CONCLUSIONS: Transition in epilepsy is often complex due to the large burden of co-occurring disease, specifically intellectual disability and neuropsychiatric diagnoses. Transfer to adult care is experienced as unplanned and participants experience uncertainty, indicating a need for an improved transition process. As effective interventions are known in other chronic diseases, future studies should focus on the evaluation of how these approaches can be feasible and effective in young people with epilepsy.
摘要:
目的:过渡到成年和成人医疗护理是癫痫年轻人生活中的重要一步。我们的目标是更好地了解瑞典癫痫患者向成年过渡和成人医疗的生活经历,改善未来的过渡护理。

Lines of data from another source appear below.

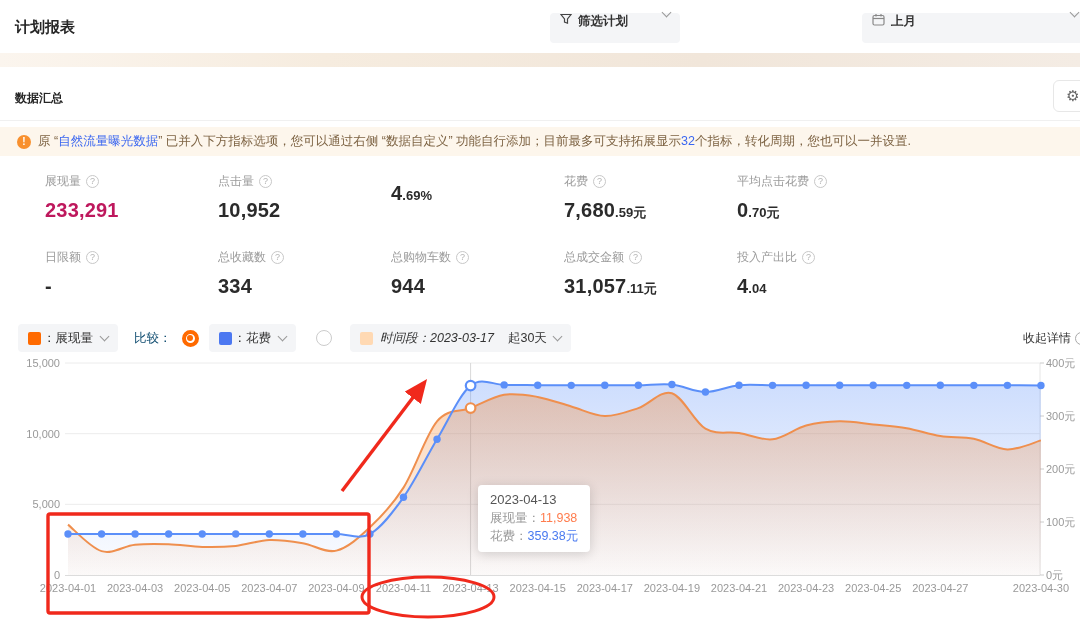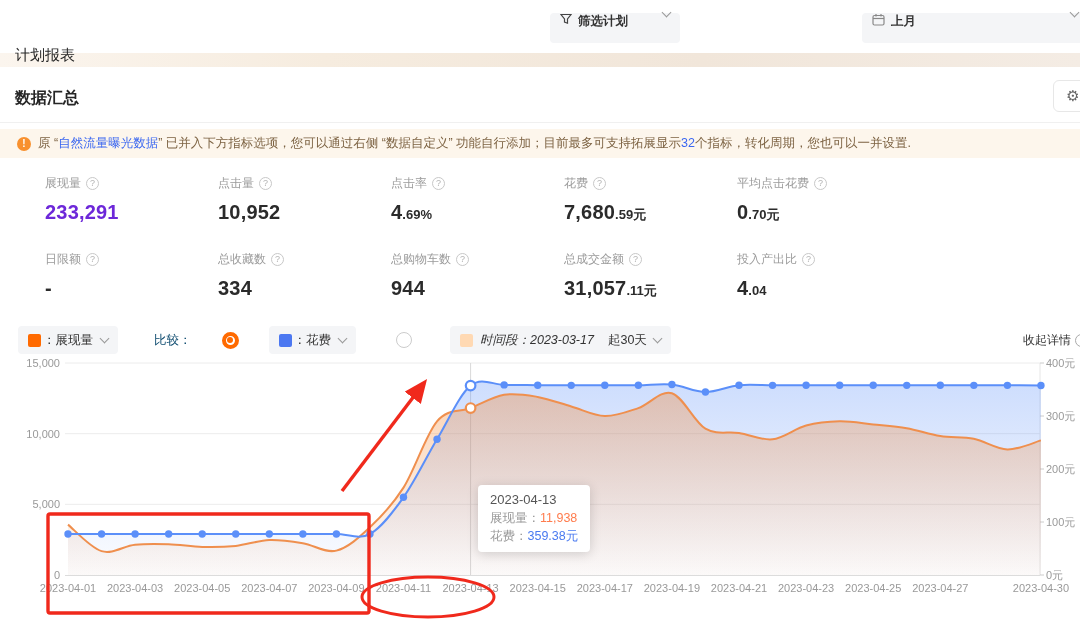--- a/index.html
+++ b/index.html
@@ -9,7 +9,7 @@
 
   
   .header { position:relative; height:53px; background:#fff; }
-  .page-title { position:absolute; left:15px; top:18px; font-size:15px; font-weight:400; color:#262626;margin-top:28px; }
+  .page-title { position:absolute; left:15px; top:18px; font-size:15px; font-weight:700; color:#262626; }
   .pill { position:absolute; top:13px; height:30px; background:#f4f5f7; border-radius:4px;
     display:flex; align-items:flex-start; padding:0 10px; font-size:12.5px; color:#333; cursor:pointer; }
   .pill .caret { margin-left:auto; }

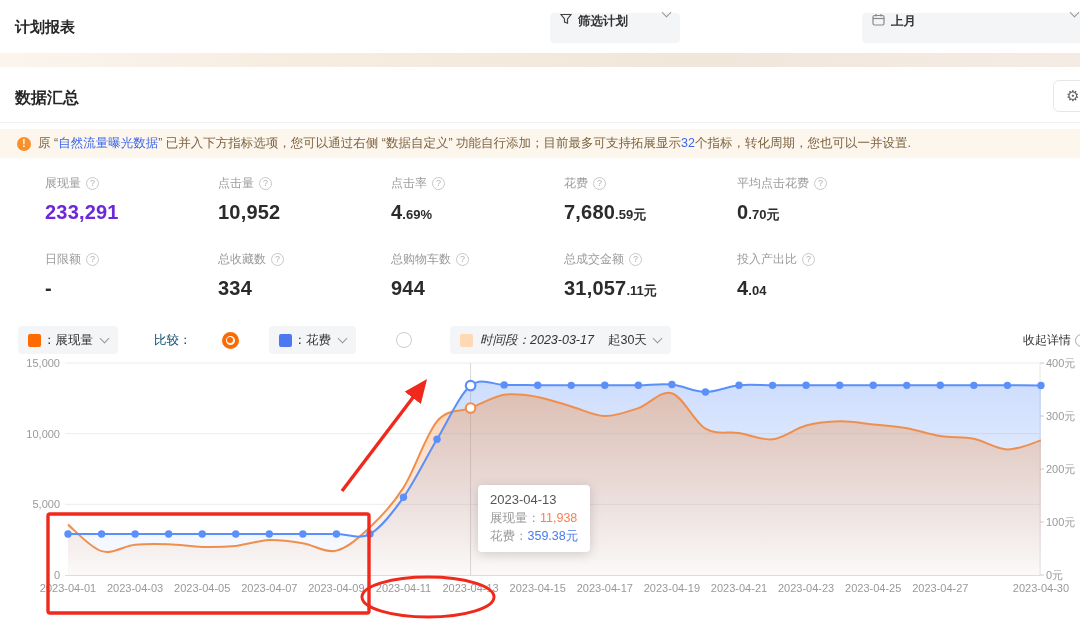--- a/index.html
+++ b/index.html
@@ -27,7 +27,7 @@
   
   .panel { background:#fff; }
   .section-head { position:relative; padding:21px 0 13px 15px; border-bottom:1px solid #f0f0f0; }
-  .section-title { font-size:16px; font-weight:700; color:#262626; }
+  .section-title { font-size:12px; font-weight:700; color:#262626; }
   .gear-btn { position:absolute; left:1053px; top:13px; width:40px; height:32px; background:#fff;
     border:1px solid #e7e7e7; border-radius:6px; font-size:15px; color:#666;
     display:flex; align-items:center; justify-content:center; cursor:pointer; }

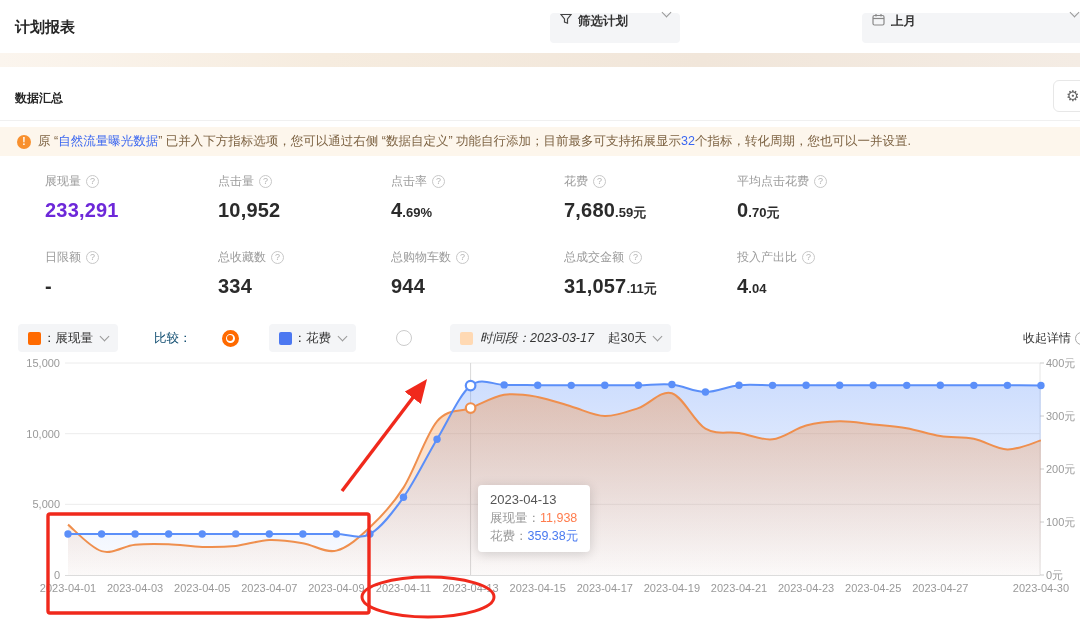--- a/index.html
+++ b/index.html
@@ -146,10 +146,6 @@
     </div>
 
     <div class="metric">
-      <div class="m-label">
-        <span class="m-label-text">点击率</span>
-        <span class="help"></span>
-      </div>
       <div class="m-value">
         <span class="v-big">4</span><span class="v-small">.69%</span>
       </div>

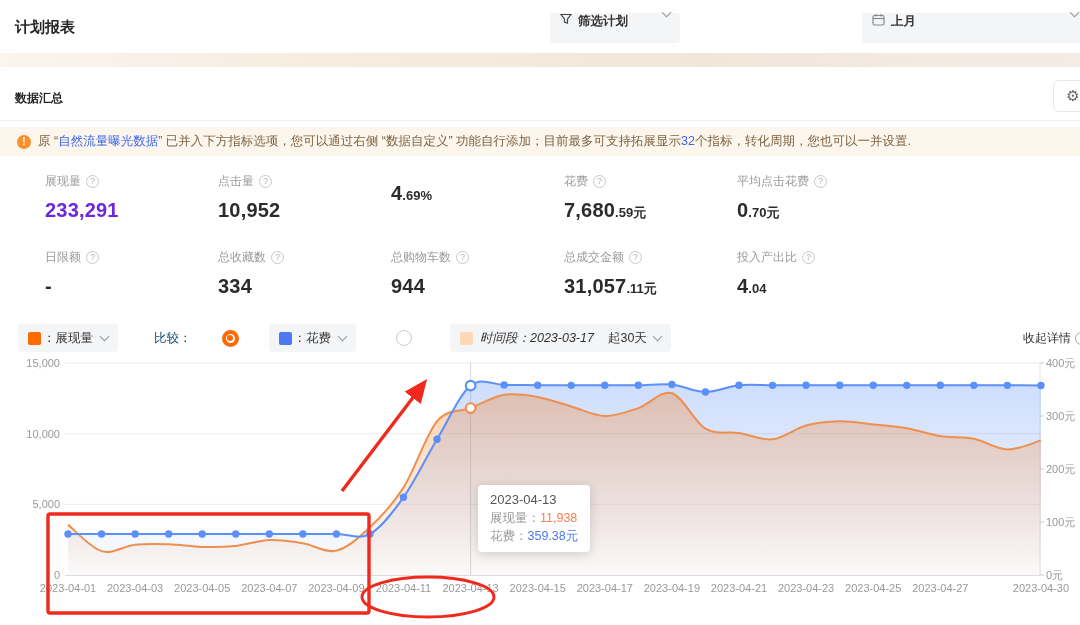--- a/index.html
+++ b/index.html
@@ -48,7 +48,7 @@
   .m-value { margin-top:9px; color:#2b2b2b; }
   .v-big { font-size:20px; font-weight:700; letter-spacing:.2px; }
   .v-small { font-size:13px; font-weight:700; }
-  .metric.hl .v-big, .metric.hl .v-small { color:#6d28d9; }
+  .metric.hl .v-big, .metric.hl .v-small { color:#be185d; }
 
   
   .toolbar { display:flex; align-items:center; margin-top:26px; padding-left:18px; font-size:12.5px;gap:20px; }

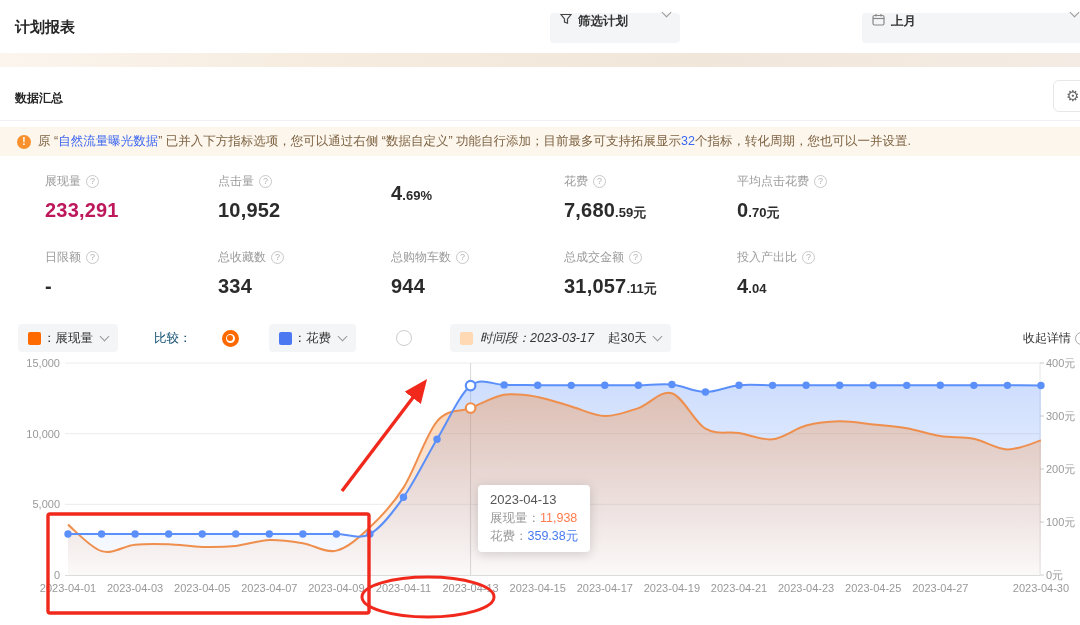--- a/index.html
+++ b/index.html
@@ -51,7 +51,7 @@
   .metric.hl .v-big, .metric.hl .v-small { color:#be185d; }
 
   
-  .toolbar { display:flex; align-items:center; margin-top:26px; padding-left:18px; font-size:12.5px;gap:20px; }
+  .toolbar { display:flex; align-items:center; margin-top:26px; padding-left:18px; font-size:12.5px; }
   .chip { height:28px; background:#f4f5f7; border-radius:4px; display:flex; align-items:center;
     padding:0 10px; cursor:pointer; }
   .sq { width:13px; height:13px; border-radius:2px; display:inline-block; flex:none; }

方法:一项横断面观察性研究,其中包括数字焦点小组会议和对患有癫痫的年轻人的访谈(16-22岁,n=37)之前,或者转移到成人护理中心后,或他们的主要照顾者,如果他们有智力障碍。我们使用反身主题分析来分析向成年和成人医疗过渡的经验和期望。
结果:主题分析的结果包括向成年过渡期间的四个关键领域以及对癫痫患者的成人护理:(I)对即将到来的变化和未来的担忧,(二)转移不顺畅,成人护理一体化程度较低,(三)癫痫是一个更大的图片的一部分,(四)父母角色的变化。在那些智力残疾的人中,父母经历了一个紧张的过程,不得不加大努力来协调成人护理中的所有护理联系人.这里,癫痫通常是一个更复杂的疾病图片的一小部分,神经发育问题通常是首要关注的问题。
结论:由于共同发生的疾病负担很大,癫痫的转变通常很复杂,特别是智力障碍和神经精神诊断。转移到成人护理是无计划的,参与者经历不确定性,这表明需要改进过渡过程。作为其他慢性疾病的有效干预措施,未来的研究应侧重于评估这些方法如何在患有癫痫的年轻人中可行和有效.
方法:一项横断面观察性研究,其中包括数字焦点小组会议和对患有癫痫的年轻人的访谈(16-22岁,n=37)之前,或者转移到成人护理中心后,或他们的主要照顾者,如果他们有智力障碍。我们使用反身主题分析来分析向成年和成人医疗过渡的经验和期望。
结果:主题分析的结果包括向成年过渡期间的四个关键领域以及对癫痫患者的成人护理:(I)对即将到来的变化和未来的担忧,(二)转移不顺畅,成人护理一体化程度较低,(三)癫痫是一个更大的图片的一部分,(四)父母角色的变化。在那些智力残疾的人中,父母经历了一个紧张的过程,不得不加大努力来协调成人护理中的所有护理联系人.这里,癫痫通常是一个更复杂的疾病图片的一小部分,神经发育问题通常是首要关注的问题。
结论:由于共同发生的疾病负担很大,癫痫的转变通常很复杂,特别是智力障碍和神经精神诊断。转移到成人护理是无计划的,参与者经历不确定性,这表明需要改进过渡过程。作为其他慢性疾病的有效干预措施,未来的研究应侧重于评估这些方法如何在患有癫痫的年轻人中可行和有效.